The preponderance of code-switching indicates that AAVE and SAE are met with different reactions or discernments. AAVE is often perceived by members of mainstream American society as indicative of low intelligence or limited education. Furthermore, as with many other non-standard dialects and especially creoles, AAVE sometimes has been called "lazy" or "bad" English. However, among linguists there is no such controversy, since AAVE, like all dialects, shows consistent internal logic and structure.[14]
Origins
It is unclear exactly how AAVE relates to other varieties of English. One argument, put forth by Kurath, Labov, and McDavid, is that AAVE is essentially identical to nonstandard varieties of Southern American English. A similar claim is that the speech of blacks in the American South has had a great deal of influence in the speech of non-blacks living there.
An argument put forth by Dinesh D'Souza in his book The End of Racism, is that AAVE is simply the result of low-intensity social rebellion by black slaves against the European culture of slave masters. Speaking a distorted or altered form of the "master's language" provided black slaves with some measure of pride through rebellious action. D'Souza argues that every small act of rebellion could become a badge of honor — the racist stereotype of the "bad nigger" itself came about due to the recognition that misbehaving slaves could gain among other black slaves, through rebellious acts. D'Souza argues that AAVE and other trends in black American culture were to some large degree driven by racism, and (controversially) that after the Civil Rights Movement the impetus for these trends was largely annulled.
Another argument is that AAVE has its deepest roots in the trans-Atlantic African slave trade. Unique patterns of language usage among African slaves arose from the need for African captives to communicate among themselves and with their captors. During the Middle Passage, these captives (many already multi-lingual speakers of dialects of Wolof, Twi, Hausa, Yoruba, Dogon, Akan, Kimbundu, Bambara and other languages) developed what are called pidgins, simplified mixtures of two or more languages. As pidgins form from close-contact between members of different language communities, the slaving trade would be exactly such a situation. Dillard (1972) quotes slave ship Captain William Smith:
- As for the languages of Gambia, they are so many and so different, that the Natives, on either Side of the River, cannot understand each other.… [T]he safest Way is to trade with the different Nations, on either Side of the River, and having some of every Sort on board, there will be no more Likelihood of their succeeding in a Plot, than of finishing the Tower of Babel.

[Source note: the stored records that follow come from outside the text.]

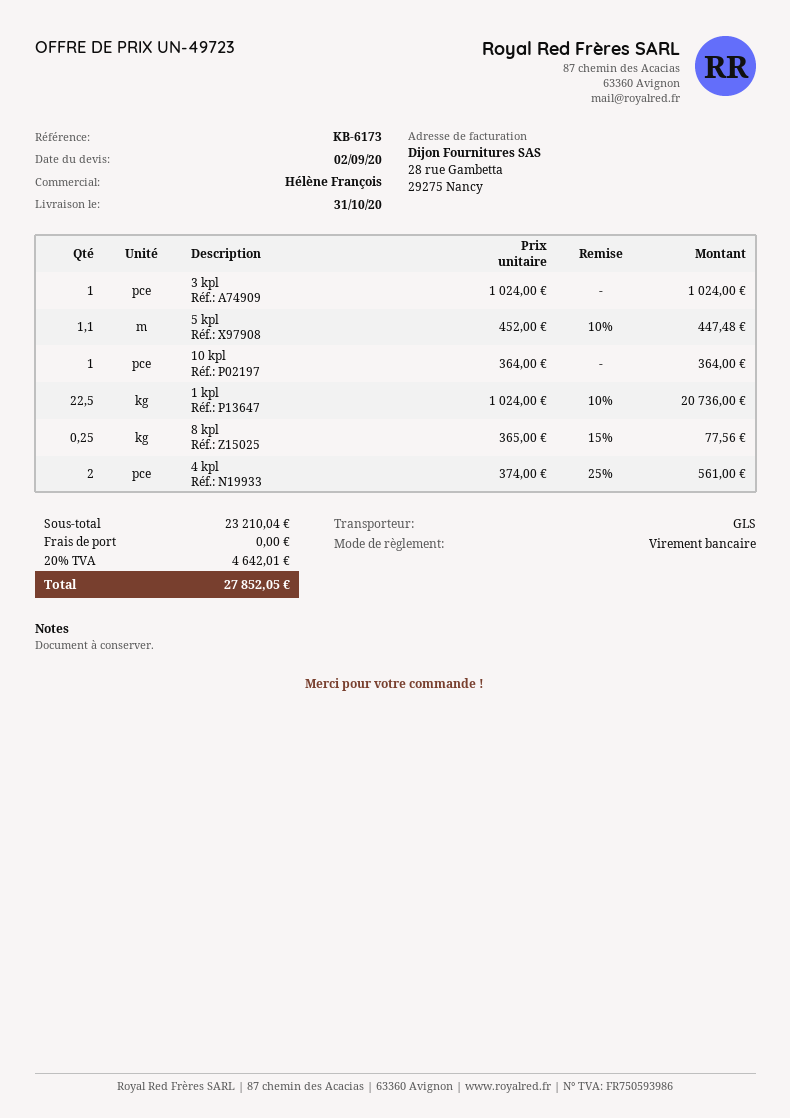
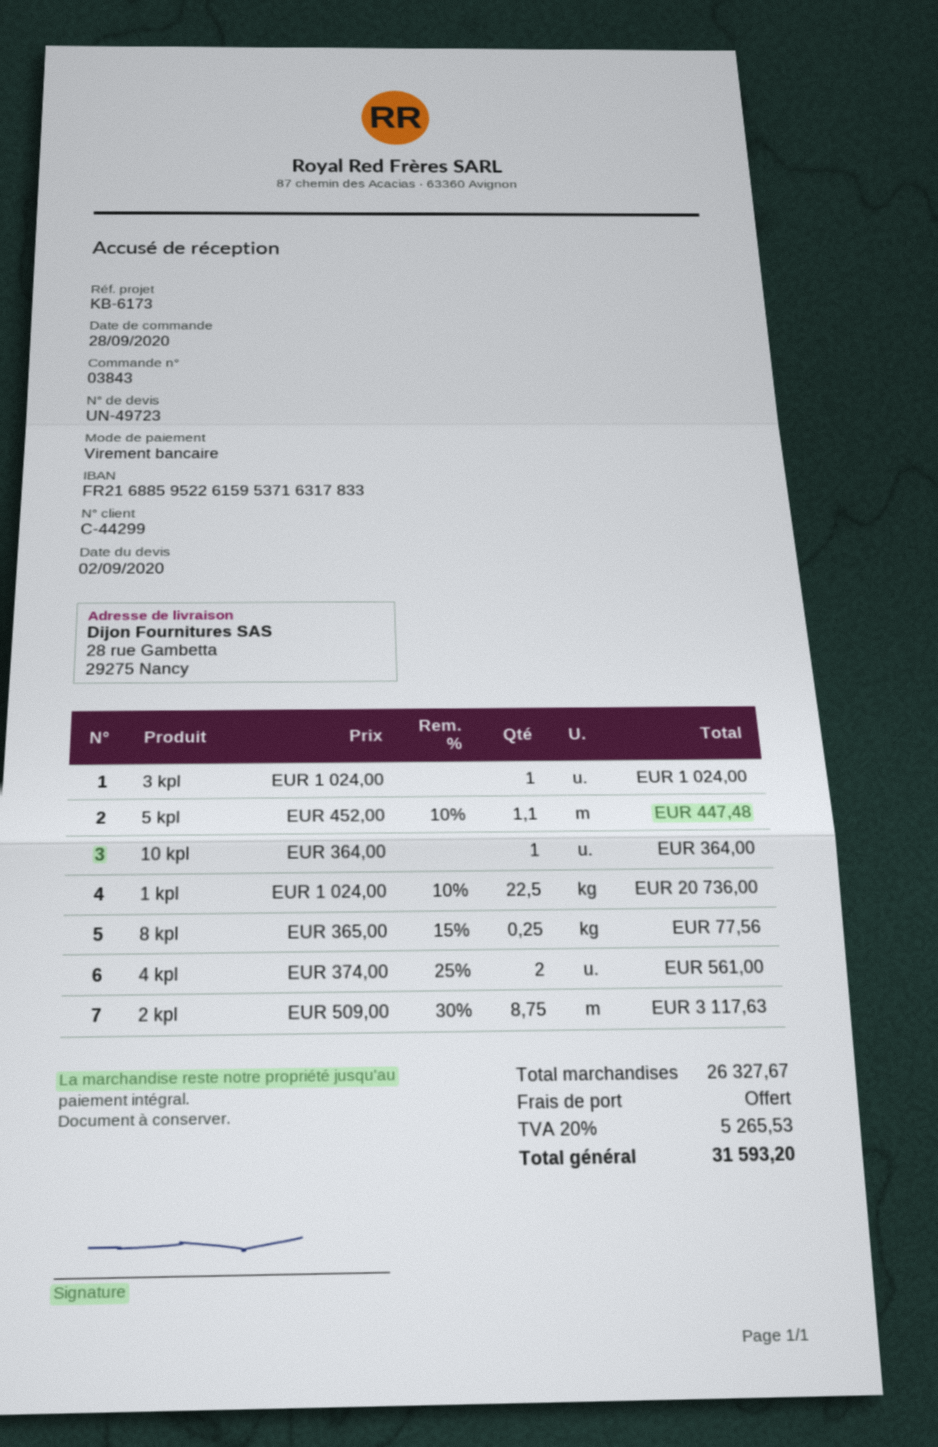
2 kpl: none -> 8.75 x 509.00 - 30% = 3117.63
subtotal: 23210.04 -> 26327.67
tax: 20% = 4642.01 -> 20% = 5265.53
total: 27852.05 -> 31593.20

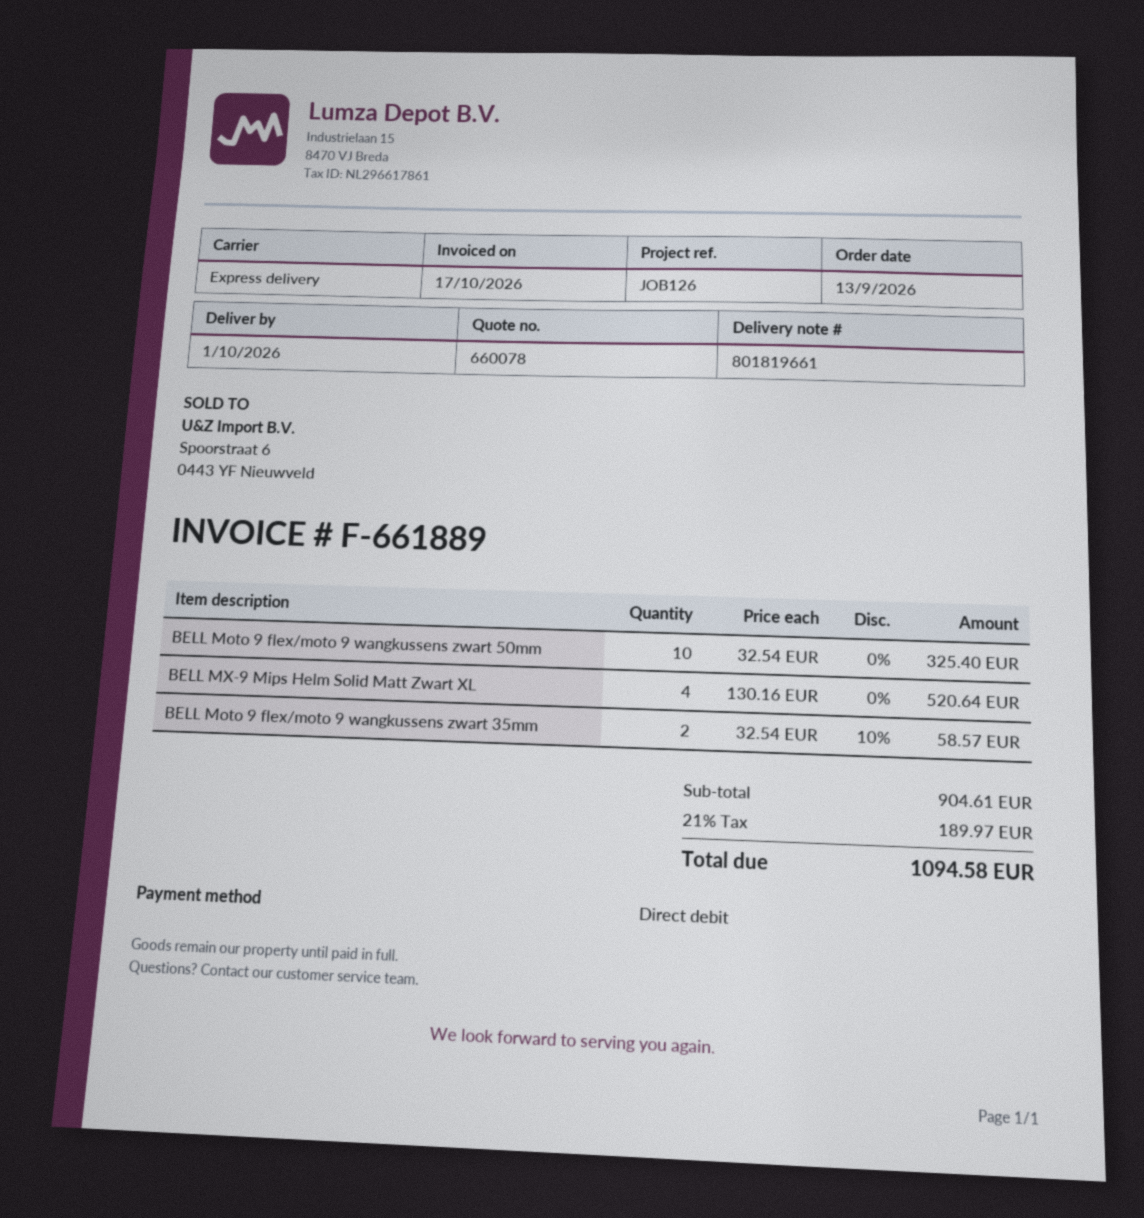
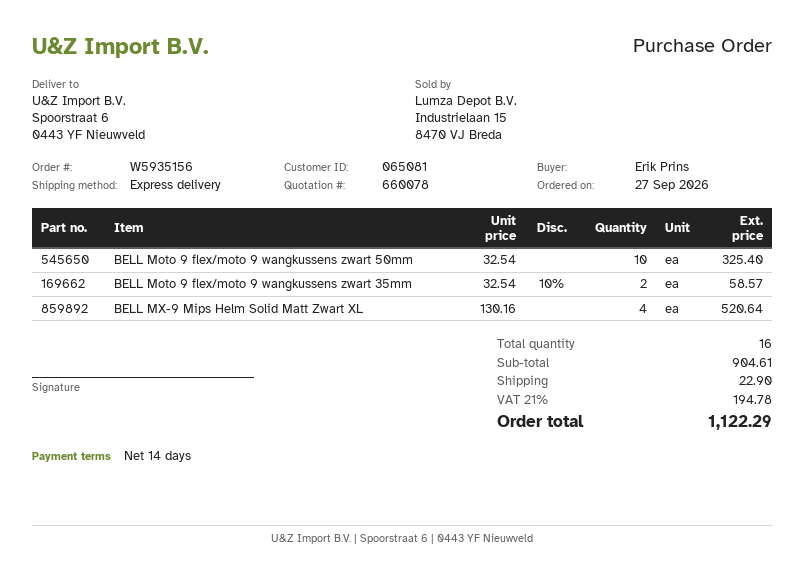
order date: 2026-09-13 -> 2026-09-27
shipping: none -> 22.90
tax: 21% = 189.97 -> 21% = 194.78
total: 1094.58 -> 1122.29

Some slave owners preferred slaves from a particular tribe. For consigned cargoes, language mixing aboard ship was sometimes minimal. There is evidence that many enslaved Africans continued to use fairly intact native languages until almost 1700, when Wolof became one of the bases of a sort of intermediary pidgin among Africans. It is Wolof that comes to the fore in tracing the African roots of AAVE. By 1715, this African pidgin had made its way into novels by Daniel Defoe, in particular, The Life of Colonel Jacque. Cotton Mather claimed to have been very familiar with his slaves' speech, knowing enough to affirm that one of his slaves was from the Coromantee tribe. Mather's imitative writing shows features present in many creole languages and even in modern day AAVE.
By the time of the American Revolution, slave creoles had not quite established themselves to the point of mutual intelligibility among varieties. Dillard (1972) quotes a recollection of "slave language" toward the latter part of the 18th century:
- Kay, massa, you just leave me, me sit here, great fish jump up into da canoe, here he be, massa, fine fish, massa; me den very grad; den me sit very still, until another great fish jump into de canoe; but me fall asleep, massa, and no wake 'til you come…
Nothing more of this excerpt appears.